## To do:
Scan the records for the word "Oscar". Copy each line that includes it.

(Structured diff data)
◇ ◇ ◇ ◇

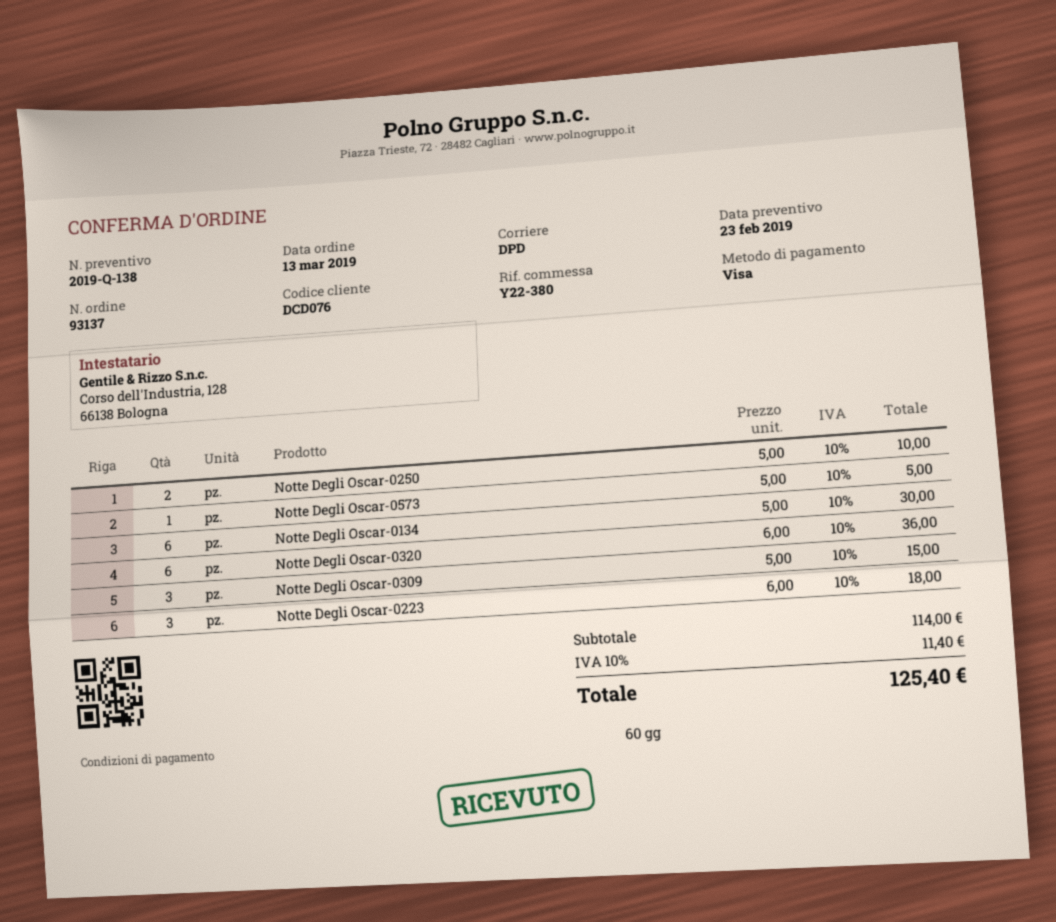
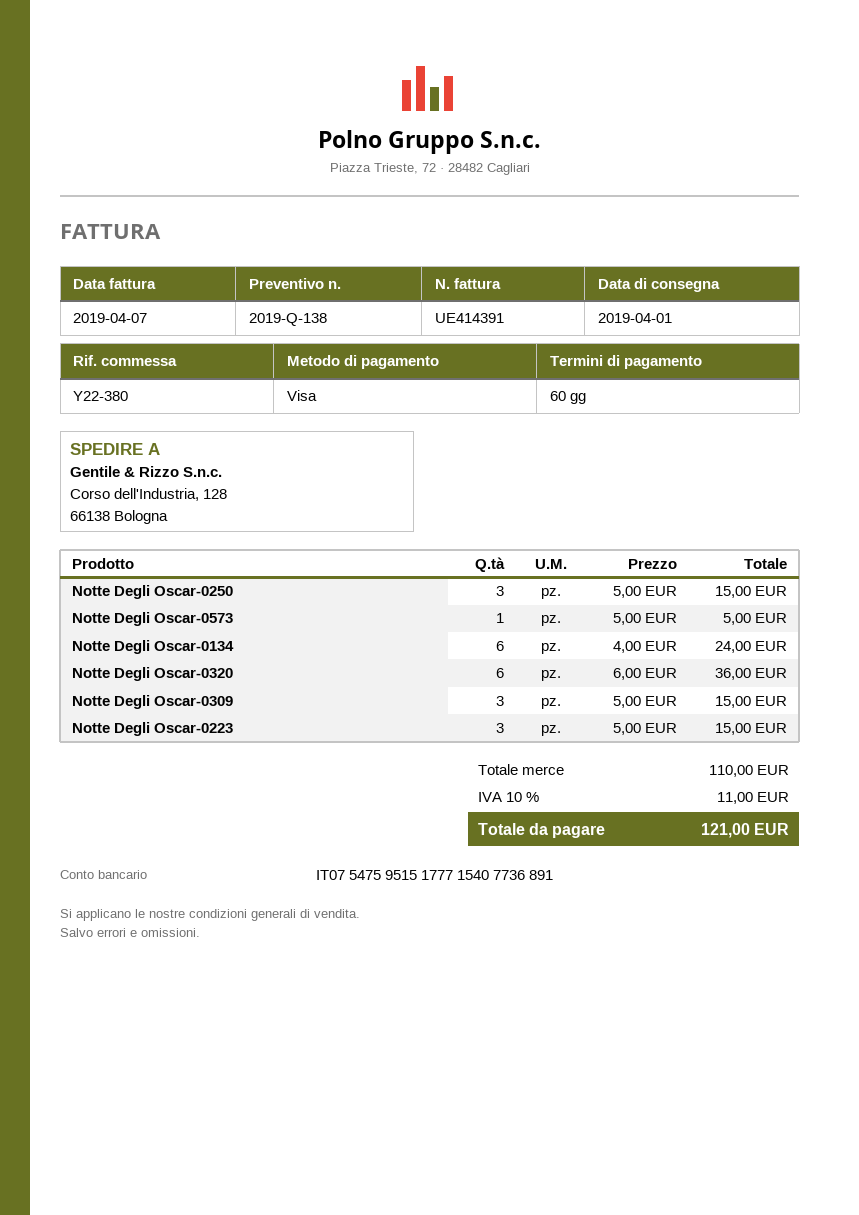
Notte Degli Oscar-0250: 2 x 5.00 = 10.00 -> 3 x 5.00 = 15.00
Notte Degli Oscar-0134: 6 x 5.00 = 30.00 -> 6 x 4.00 = 24.00
Notte Degli Oscar-0223: 3 x 6.00 = 18.00 -> 3 x 5.00 = 15.00
subtotal: 114.00 -> 110.00
tax: 10% = 11.40 -> 10% = 11.00
total: 125.40 -> 121.00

◇ ◇ ◇ ◇

## Answer section:
Notte Degli Oscar-0250: 2 x 5.00 = 10.00 -> 3 x 5.00 = 15.00
Notte Degli Oscar-0134: 6 x 5.00 = 30.00 -> 6 x 4.00 = 24.00
Notte Degli Oscar-0223: 3 x 6.00 = 18.00 -> 3 x 5.00 = 15.00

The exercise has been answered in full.